The pastry was quick and easy in the food processor. Just whiz up the sugar and cold butter and add in the flour until you have small peas (or pea dust in my case - no, there's no such thing as pea dust). Then pulse in cream and an egg yolk. I was surprised and happy to end up with dryish lumps by the final pulse of the processor. This doesn't sound like something you should be happy about in baking. But I almost always find my pastry ending up very wet and completely combined. This time I was able to put it on some gladwrap and push it together as per the recipe. Hopefully ending up with a lighter, flakier pastry.
Instead of resting it then rolling it out, I rolled it out immediately into an extremely approximate 12 inch blob (this was a hint from another Apha Baker which I thought I'd try - sorry I can't remember who it was). Then I put it in the fridge to rest before lining the tart tin.
Patchwork pastry - it's a lot like amateurs cutting hair; once you start adding bits and pressing it's very hard to stop. Given the patch job I was pretty pleased with how the pastry turned out (I didn't take a photo of the baked shell but you can see it in the finished tart photos below).
While the tart case was resting I got on to the custard filling. Zesting and juicing the oranges and lemons was a bit tedious and sticky. The zest is processed with sugar before mixing with a LOT of egg yolks.

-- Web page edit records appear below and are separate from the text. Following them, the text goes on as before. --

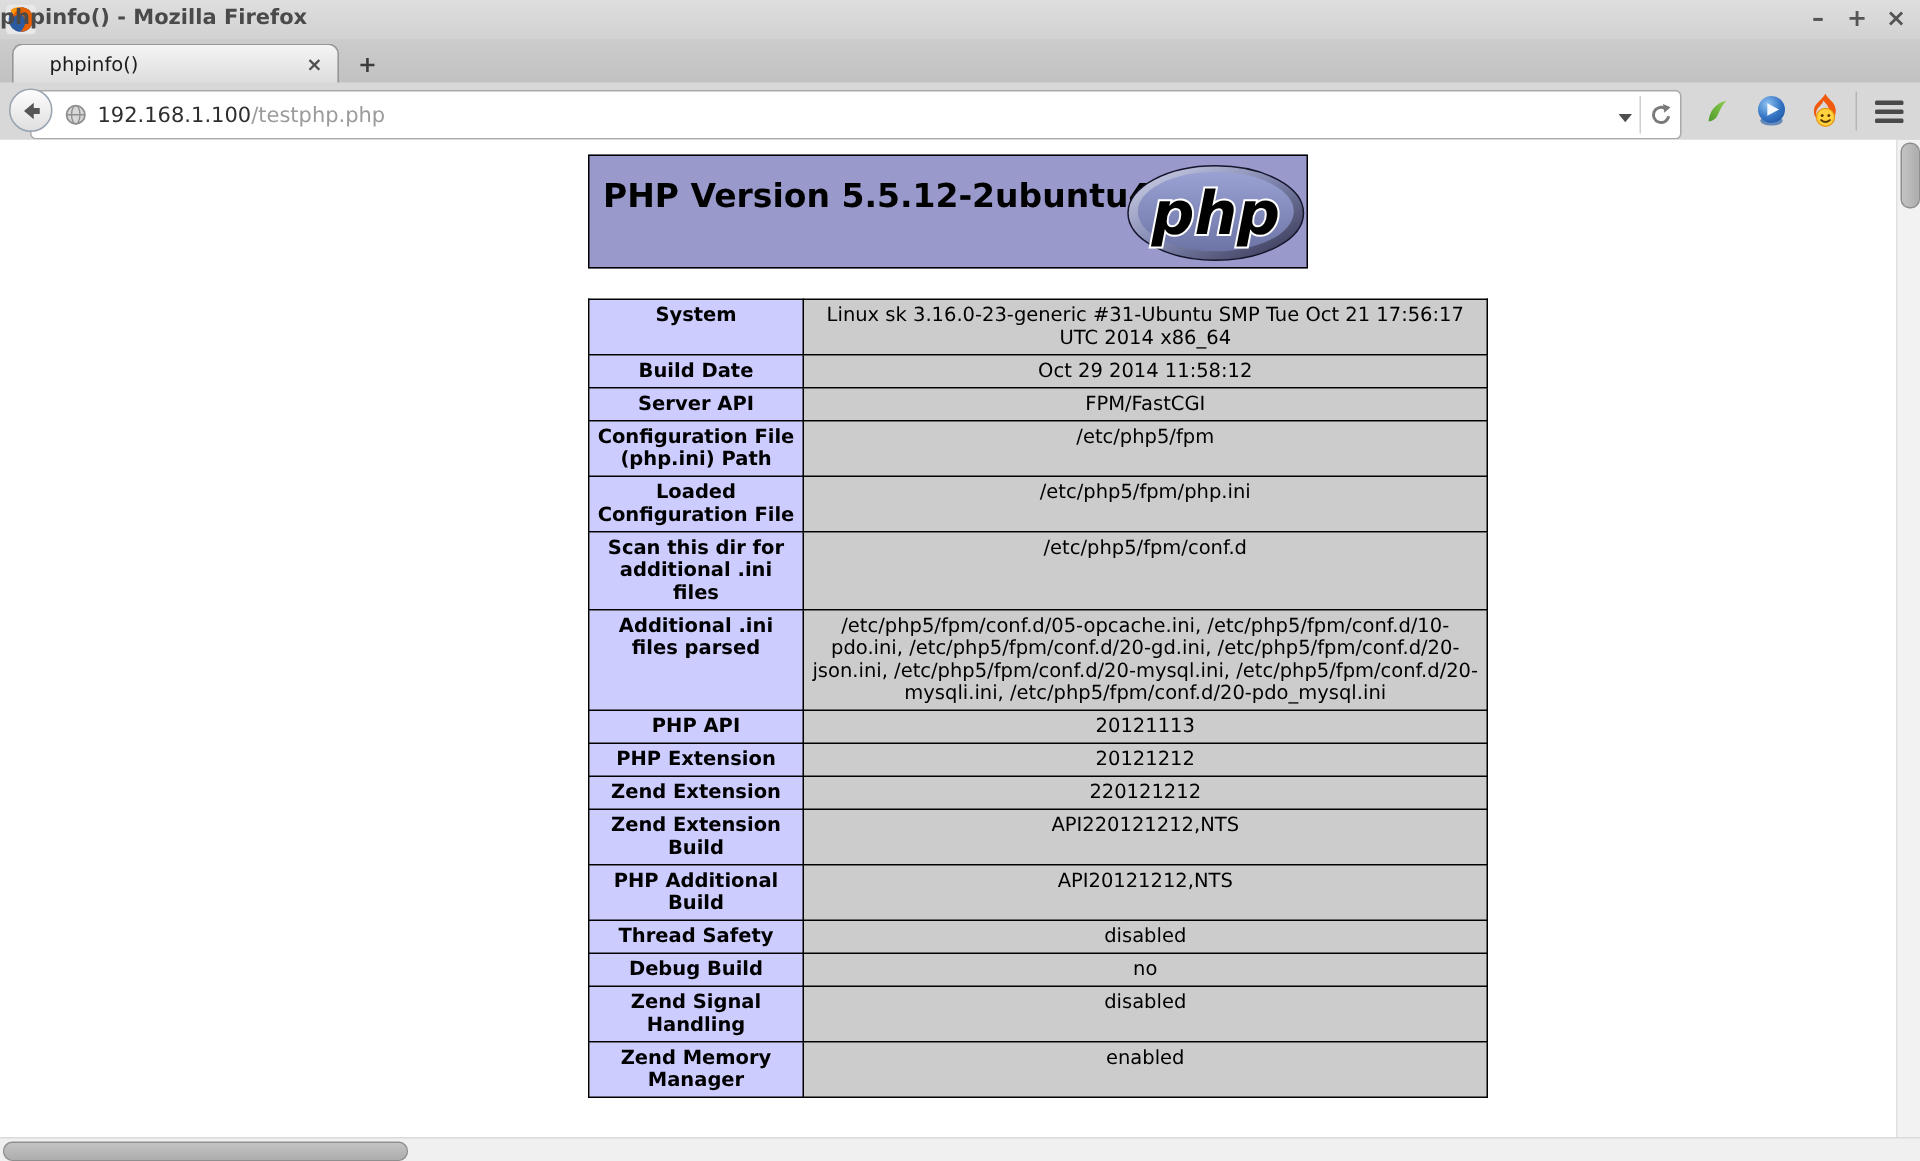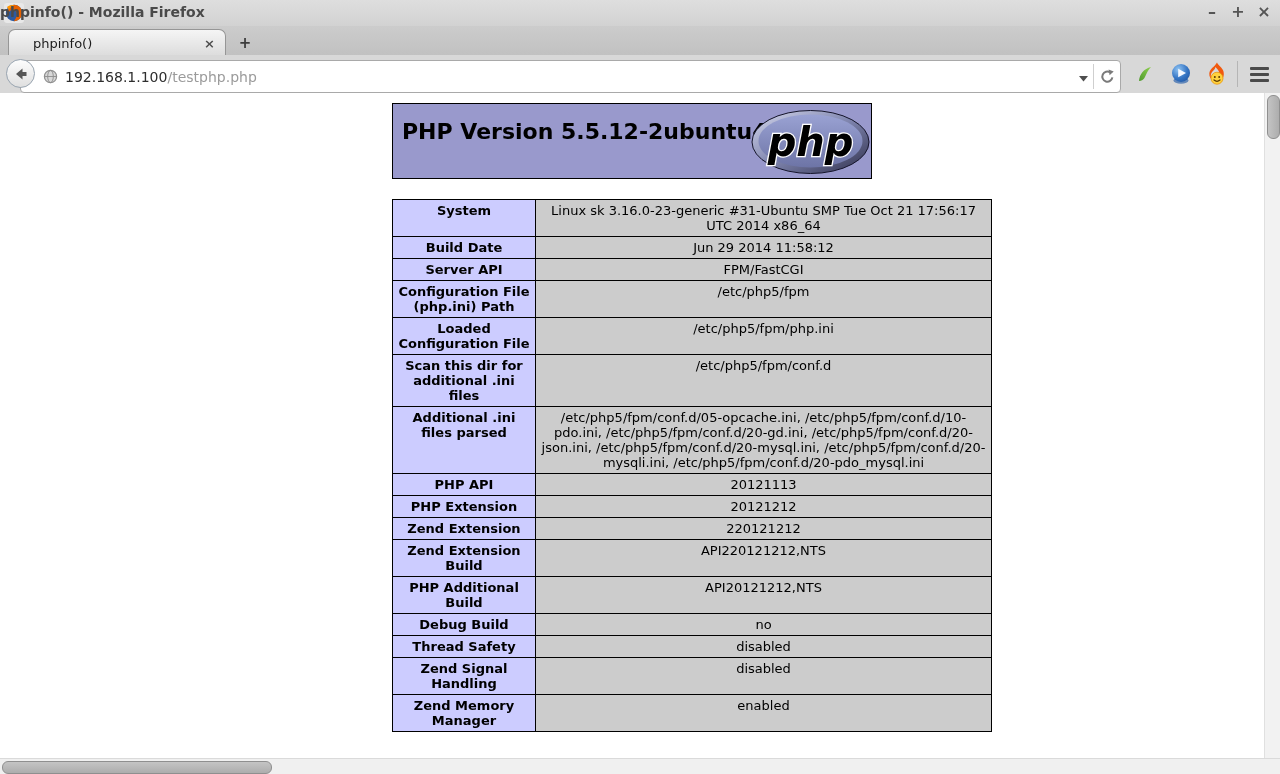--- a/index.html
+++ b/index.html
@@ -253,7 +253,7 @@
             </tr>
             <tr>
               <td class="e">Build Date</td>
-              <td class="v">Jun 29 2014 11:58:12</td>
+              <td class="v">Oct 29 2014 11:58:12</td>
             </tr>
             <tr>
               <td class="e">Server API</td>

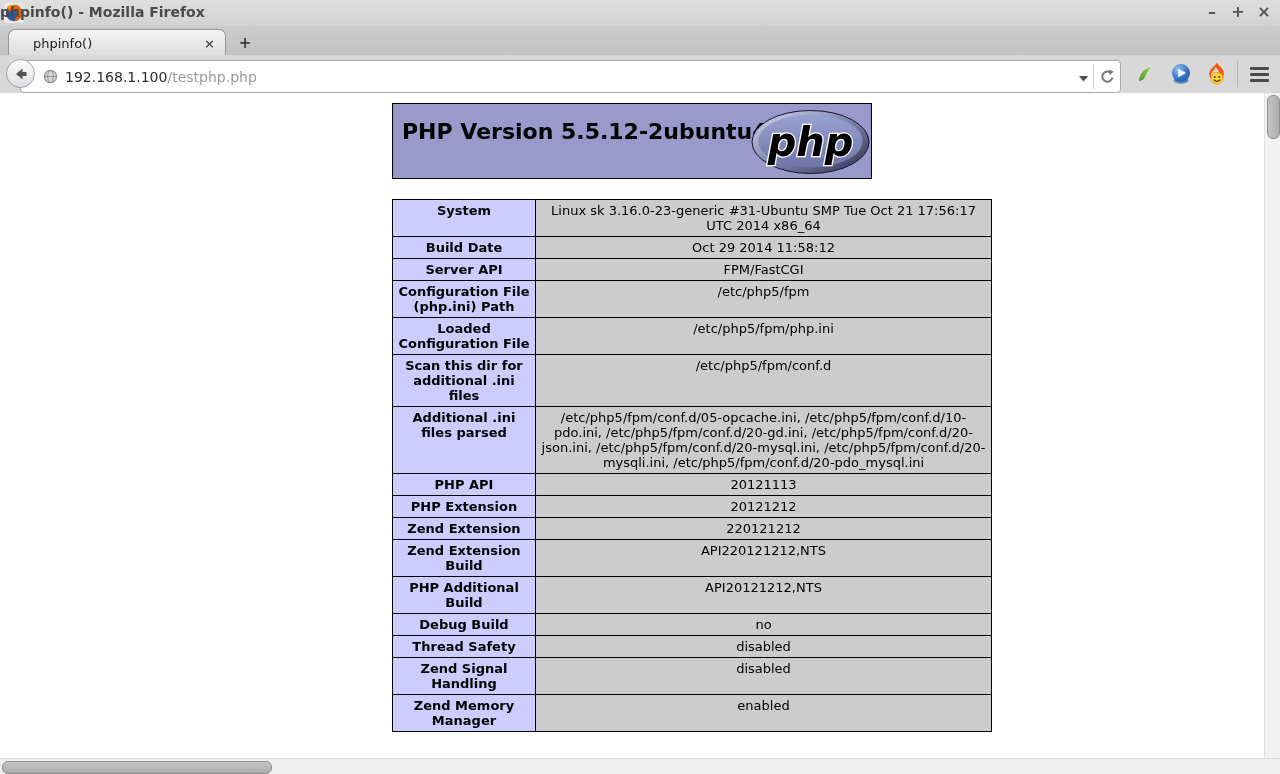--- a/index.html
+++ b/index.html
@@ -296,14 +296,14 @@
               <td class="v">API20121212,NTS</td>
             </tr>
             <tr>
+              <td class="e">Thread Safety</td>
+              <td class="v">disabled</td>
+            </tr>
+            <tr>
               <td class="e">Debug Build</td>
               <td class="v">no</td>
             </tr>
             <tr>
-              <td class="e">Thread Safety</td>
-              <td class="v">disabled</td>
-            </tr>
-            <tr>
               <td class="e">Zend Signal Handling</td>
               <td class="v">disabled</td>
             </tr>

Then you add cream and concentrated orange and lemon juice. In between times I had rested then baked the pastry shell with a collar of alfoil to keep the edges from burning. Then, because I hate waiting, I put the tart filling into the not-that-cool pastry case and put it in the oven (still with it's pretty foil collar).
My tart took a lot longer than the suggested baking time. This seems to be a theme with my Alpha Baker projects so I presume it's my oven calibration (or lack of). I resisted the temptation to turn the heat up, and instead just let the custard slowly set. It didn't seem to suffer for the extra time and the pastry wasn't burnt.
I like this picture of the bare slice of tart without adornment. It's nice to make things look pretty but really the creamy texture and strong orange flavour of this tart is able to stand all on its own.